Lack of evidence? It is very obvious this group was, at a minimum, practicing bank fraud, and sending the proceeds to Pakistan.

Imran, under very dubious circumstances, requested a $283,000 bank wire from the Congressional Federal Credit Union to be sent to Faisalabad, Pakistan, just before he was arrested at Dulles Airport trying to flee the country. An example of racial profiling as Wasserman-Schultz says? I think not.

Then there are recent revelations that Imran et al threatened the renters of his property (a Marine and his spouse, a Navy officer) in Lorton, Va., if they did not give him back smashed computer hard drives and other equipment found in the home. Luckily, they had already turned it over to the FBI.

Among other charges raised by the Capitol Police are unauthorized accessing of the House & Senate IT systems.

Wasserman-Schultz was particularly agitated with Capitol Police Chief Matthew Verderosa when he refused to return a confiscated laptop (found secreted in the Rayburn Office Building, whereas her office is in the Longworth House Office Building, a different structure) allegedly belonging to Imran Awan, but that Wasserman-Schultz tried to claim was her property. This exchange, once again, exemplifies the arrogance and treachery embedded in such representatives.

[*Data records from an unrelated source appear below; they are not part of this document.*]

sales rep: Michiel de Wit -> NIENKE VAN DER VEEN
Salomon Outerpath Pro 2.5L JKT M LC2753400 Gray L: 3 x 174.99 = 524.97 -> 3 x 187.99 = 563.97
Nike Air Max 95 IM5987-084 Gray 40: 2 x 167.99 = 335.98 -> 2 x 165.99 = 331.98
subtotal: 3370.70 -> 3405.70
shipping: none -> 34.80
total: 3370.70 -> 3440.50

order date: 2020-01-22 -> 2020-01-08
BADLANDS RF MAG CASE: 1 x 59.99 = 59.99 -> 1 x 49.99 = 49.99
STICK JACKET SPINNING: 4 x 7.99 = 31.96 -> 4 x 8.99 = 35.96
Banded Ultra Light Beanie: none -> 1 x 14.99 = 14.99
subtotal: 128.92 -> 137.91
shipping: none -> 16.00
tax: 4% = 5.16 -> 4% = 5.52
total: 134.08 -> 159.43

Wasserman-Schultz: It’s a simple yes or no answer. If a member loses equipment and it is found by your staff and identified as that member’s equipment and the member is not associated with any case, it is supposed to be returned. Yes or no.

Verderosa: It depends on the circumstances.

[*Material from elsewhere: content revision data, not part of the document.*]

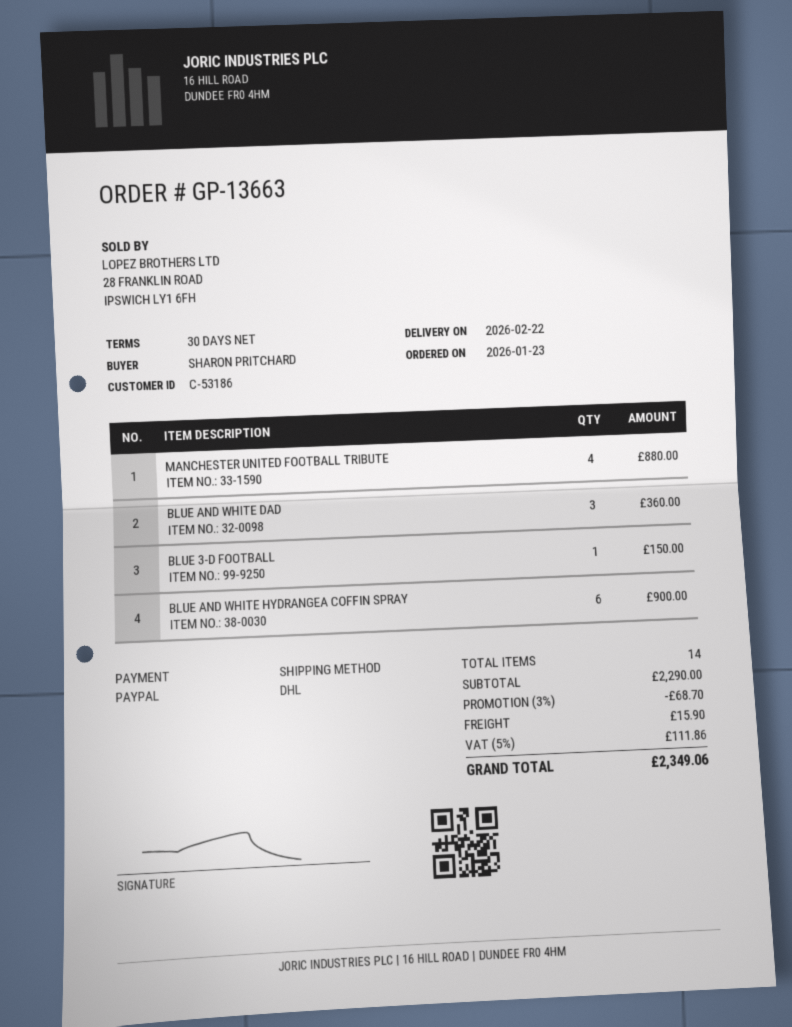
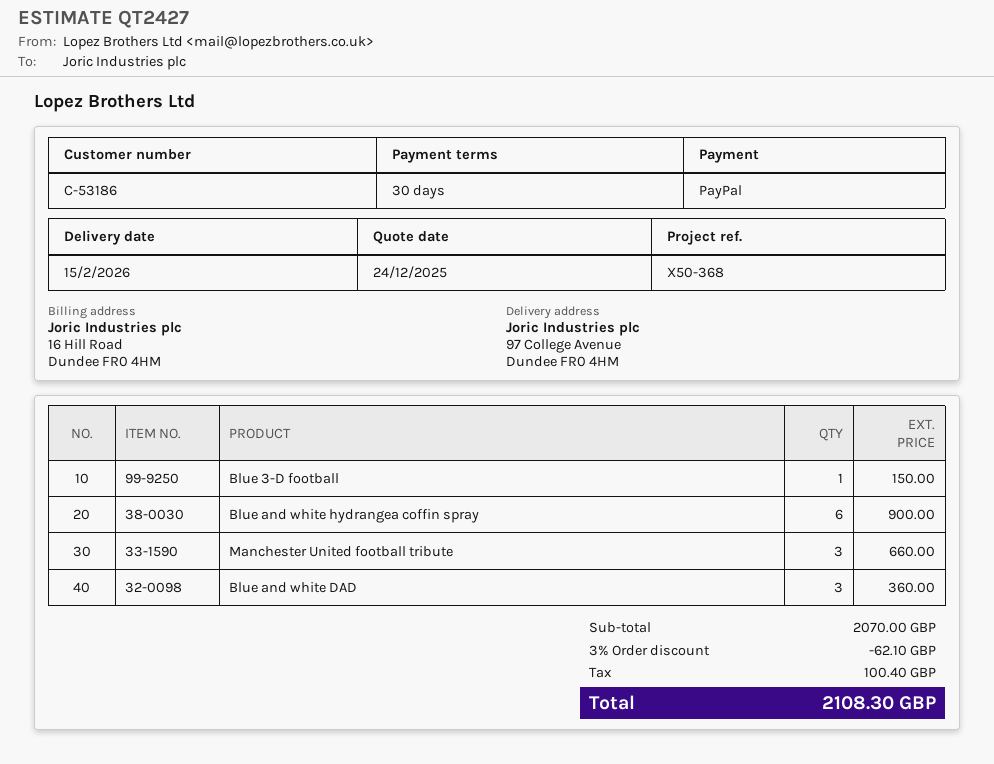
delivery date: 2026-02-22 -> 2026-02-15
MANCHESTER UNITED FOOTBALL TRIBUTE: 4 for 880.00 -> 3 for 660.00
subtotal: 2290.00 -> 2070.00
discount: 3% = 68.70 -> 3% = 62.10
shipping: 15.90 -> none
tax: 111.86 -> 100.40
total: 2349.06 -> 2108.30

Wasserman-Schultz: I don’t understand how that is possible. Members’ equipment is members’ equipment. My understanding is, the Capitol Police is not able to confiscate members’ equipment when the member is not under investigation. It is their equipment and it is supposed to be returned.

Verderosa: I think there are extenuating circumstances in this case, and working through my counsel and the necessary personnel, if that in fact is the case, and with the permission of through [sic] the investigation, then we’ll return the equipment. But until that happens we can’t return the equipment.

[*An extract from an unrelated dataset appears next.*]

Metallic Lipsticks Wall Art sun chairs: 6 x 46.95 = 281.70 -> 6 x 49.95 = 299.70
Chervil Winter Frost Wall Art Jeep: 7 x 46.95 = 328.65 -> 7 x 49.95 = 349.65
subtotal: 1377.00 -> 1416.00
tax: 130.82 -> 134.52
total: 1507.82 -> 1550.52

Wasserman-Schultz: I think you’re violating the rules when you conduct your business that way and you should expect that there will be consequences4.

Curiously, Wasserman-Schultz is correct, though not in the way she implied: There will be consequences.






Comments (4)
Posted by: Dale E. Landrith Sr. | Aug 15, 2017 07:55

Nice try Ron.  No diversion here the article was written one week prior to the Charllotesville incident.

Posted by: Marvon W. Hupper | Aug 13, 2017 18:00

Another story about a bunch of thugs, then followed be smoke and mirrors.

Posted by: Marvon W. Hupper | Aug 13, 2017 17:58

Another story about a bunch of thugs, then followed be smoke and mirrors.

Posted by: Ronald Horvath | Aug 13, 2017 11:04

Just in case anyone forgets what this obvious distraction is for:


"In a disturbing video white nationalist, politician, antisemitic conspiracy theorist, Holocaust denier, convicted felon, and former Imperial Wizard of the Ku Klux Klan David Duke exposed the dangerous truth about Trump’s affiliation with the Nazi march.

Vanity Fair’s Joanna Robinson posted a video on social media where the former KKK leader makes perfectly clear the march and the actions were encouraged by President Trump.

Duke stated at the rally: “We are determined to take our country back,” then said that this was a “turning point” in American history. Duke continued to say: “We are going to fulfill the promises of Donald Trump. That’s what we believed in. That’s why we voted for Donald Trump, because he said he’s going to take our country back.”

After Trump finally addressed the attack, Duke reminded him who put him in Office in the first place and Duke did not mince words when calling out Trump."